Tra le sue debolezze il fumo (consumatore accanito di un paio di pacchetti di Marlboro e Merit al giorno) e i videogiochi (per i quali mostra una dipendenza maniacale). Amante e appassionato delle cose belle, aveva progettato persino il furto del “Satiro danzante”, ospitato nel museo archeologico di Mazara del Vallo, colpo per fortuna abortito e aveva acquisito (con altri) il castello di Castelvetrano, fatto costruire nel 1239 da Federico II, lo “stupor mundi”. Quando si dice le manìe di grandezza…
In una lettera, firmata “Alessio”, il capomafia affermava qualche anno fa: “Ho visto ciò che la vita mi ha dato e non ho avuto paura e non ho girato lo sguardo di là e non ho perdonato ciò che non si può perdonare”. Gli viene riconosciuta anche la frequentazione di diverse donne, sebbene non si sia mai sposato. Uno “sciupa femmine”, secondo la voce popolare: nella sua casa-covo trovate tracce di visite femminili.

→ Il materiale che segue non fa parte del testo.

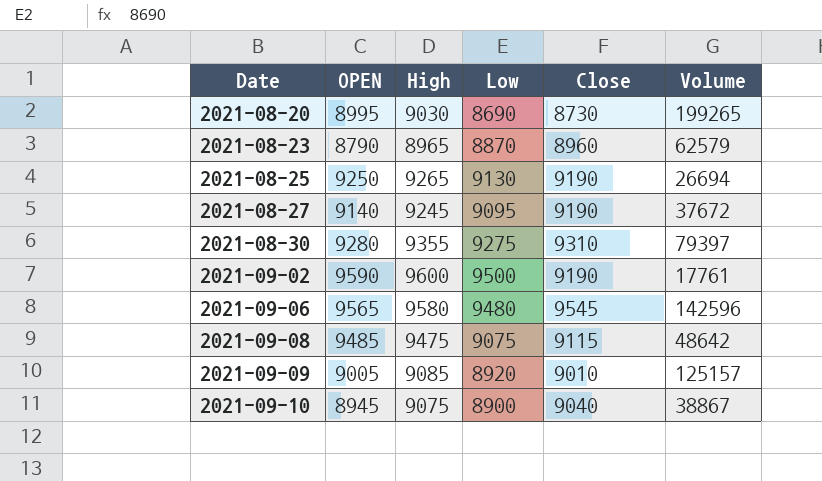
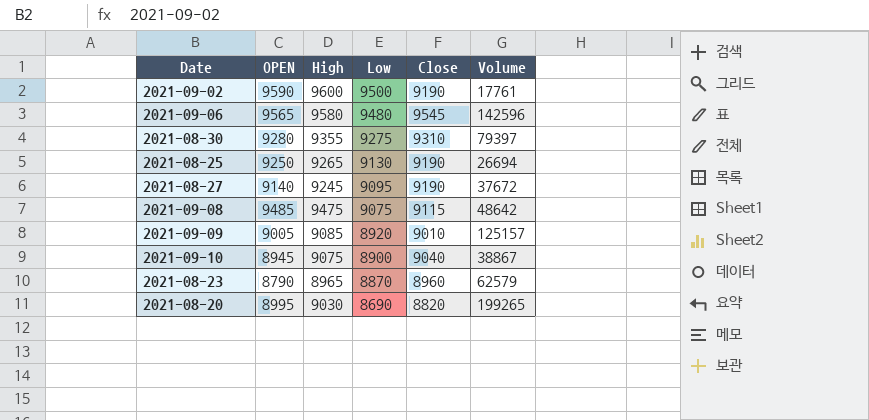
row order: Date ascending -> Low descending
2021-08-20 | Close: 8730 -> 8820

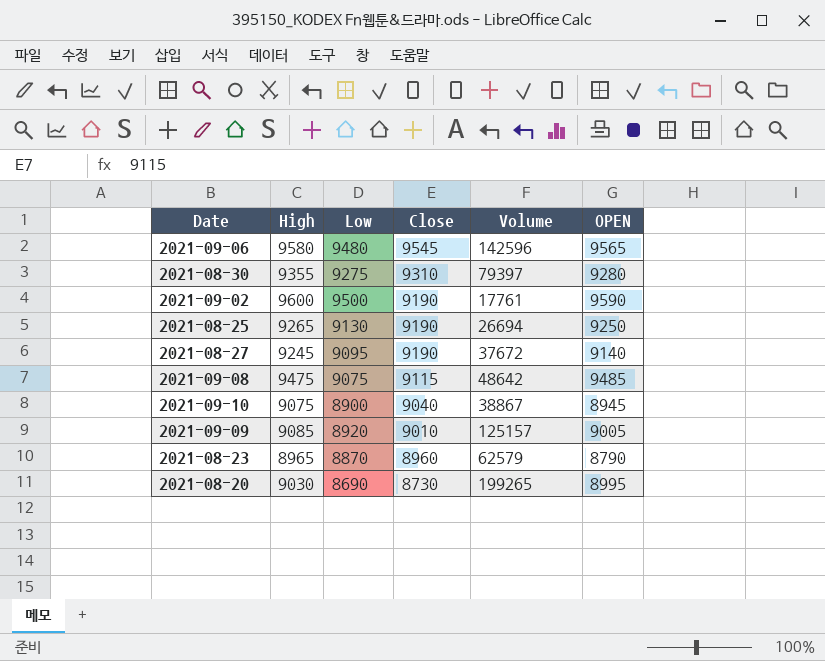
row order: Low descending -> Close descending
column OPEN | position: 2 -> 6
2021-08-20 | Close: 8820 -> 8730

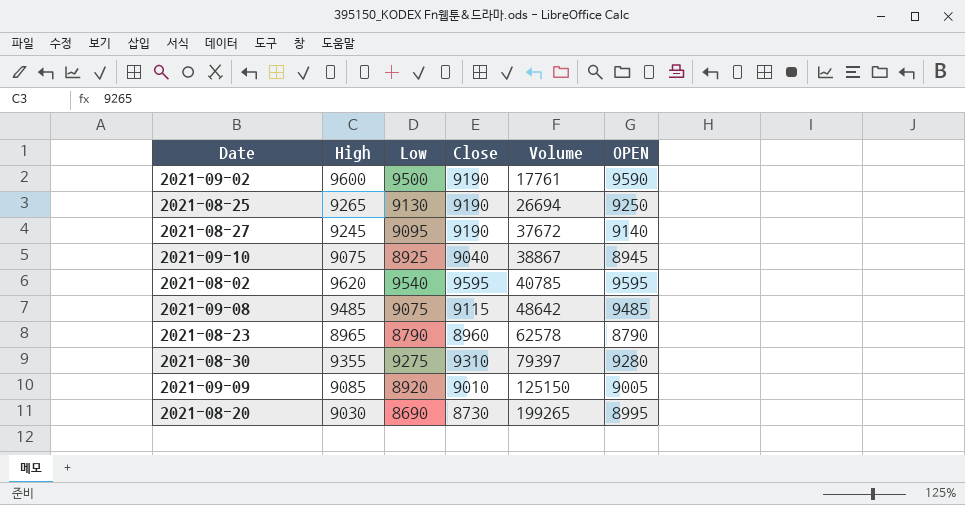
row order: Close descending -> Volume ascending
row 2021-09-06: 9580 | 9480 | 9545 | 142596 | 9565 -> none
2021-09-10 | Low: 8900 -> 8925
row 2021-08-02: none -> 9620 | 9540 | 9595 | 40785 | 9595
2021-09-08 | High: 9475 -> 9485
2021-08-23 | Low: 8870 -> 8790
2021-08-23 | Volume: 62579 -> 62578
2021-09-09 | Volume: 125157 -> 125150

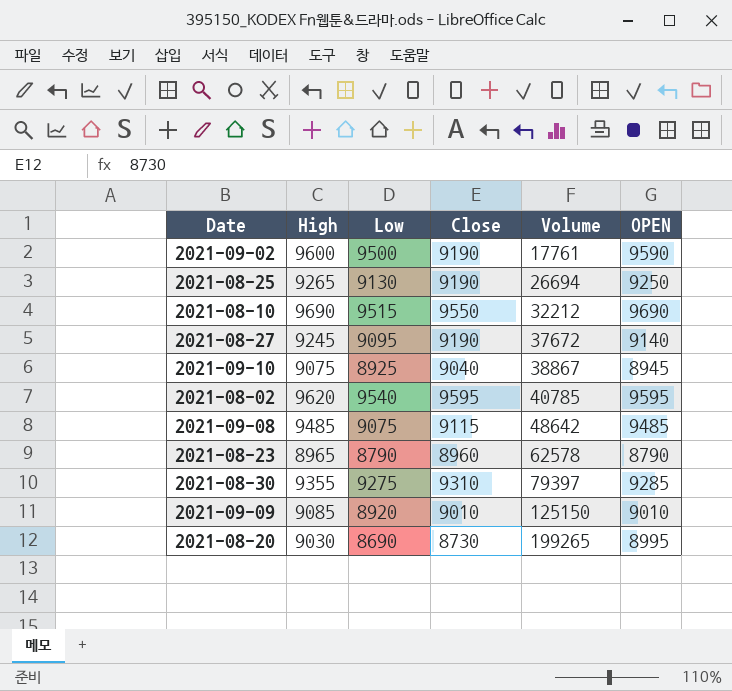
row 2021-08-10: none -> 9690 | 9515 | 9550 | 32212 | 9690
2021-08-30 | OPEN: 9280 -> 9285
2021-09-09 | OPEN: 9005 -> 9010

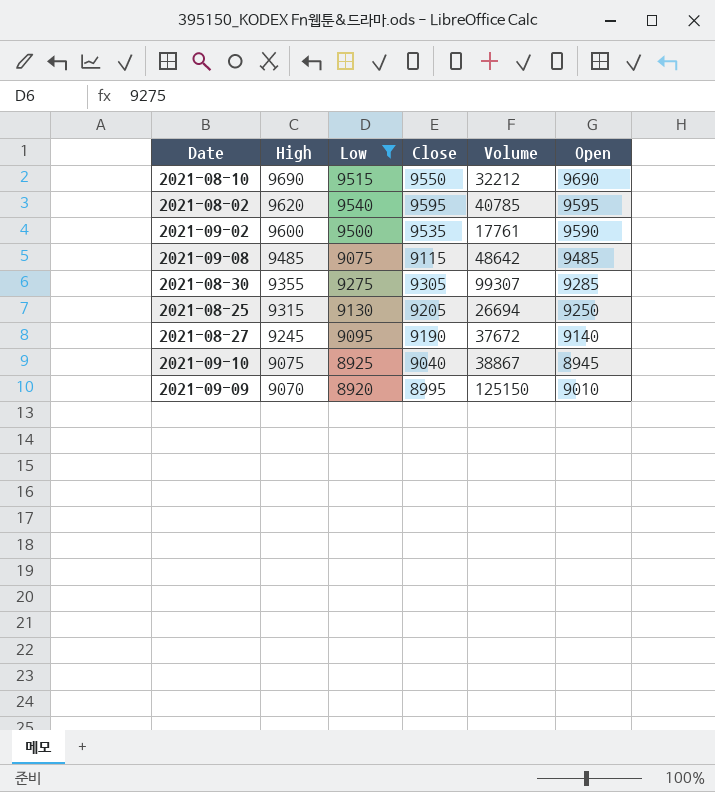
filter: none -> Low >= 8920
row order: Volume ascending -> High descending
column name: OPEN -> Open
2021-09-02 | Close: 9190 -> 9535
2021-08-30 | Close: 9310 -> 9305
2021-08-30 | Volume: 79397 -> 99307
2021-08-25 | High: 9265 -> 9315
2021-08-25 | Close: 9190 -> 9205
2021-09-09 | High: 9085 -> 9070
2021-09-09 | Close: 9010 -> 8995

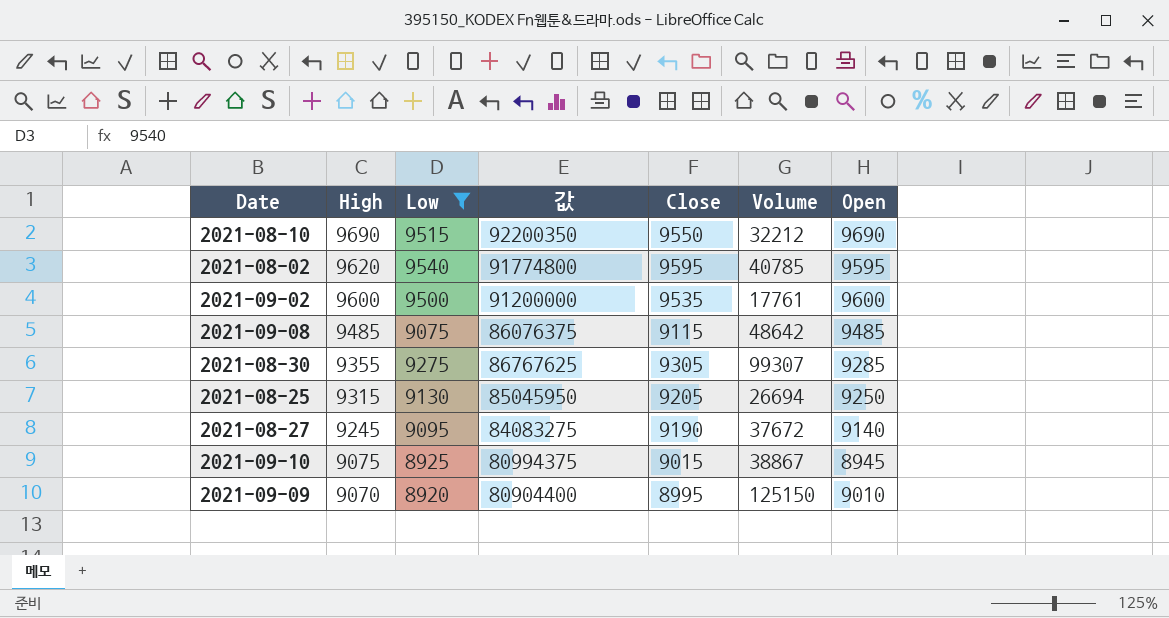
column 값 | formula: none -> [High] * [Low]
2021-09-02 | Open: 9590 -> 9600
2021-09-10 | Close: 9040 -> 9015

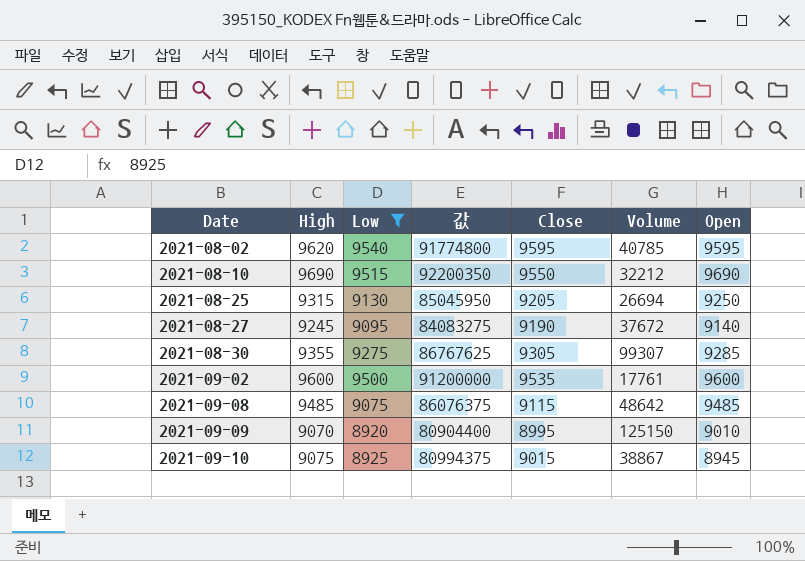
row order: High descending -> Date ascending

La prima amante, di cui si abbia notizia, fu una bella ragazza austriaca, Andrea H., per la quale ammazzò o fece far fuori a pistolettate, il direttore dell’hotel di Selinunte in cui la straniera lavorava quale receptionist, perché la vittima si era lamentata della presenza continua di quel “gruppo di mafiosetti” nella hall.
Quindi Franca A., dalla quale ebbe una figlia, che il boss non ha mai visto (e la ragazza, ormai donna di 27 anni e madre di un piccino, dal canto suo, sembra non abbia alcuna voglia di incontrare tal genitore, reso nonno). Ancora una misteriosa Angela, alla quale scrisse: “Dimenticami. Sono innocente, ma mi dipingeranno come un diavolo, anche se sono tutte falsità”. Infine Maria M., di tre anni più giovane, con la quale progettò di trascorrere un periodo di vacanze in Grecia e con la quale intrattenne un lungo scambio epistolare (le scrisse: “Sei la cosa più bella che ci sia”), come risulta dagli atti delle inchieste. Anche in America Latina avrebbe lasciato uno o più cuori infranti. Perché “i desideri non invecchiano quasi mai con l’età”, cantava Franco Battiato.
Ma ora, ristretto nella cella del carcere di massima sicurezza de L’Aquila, dove è sottoposto al regime duro del 41bis, delle donne almeno dovrà dimenticarsene.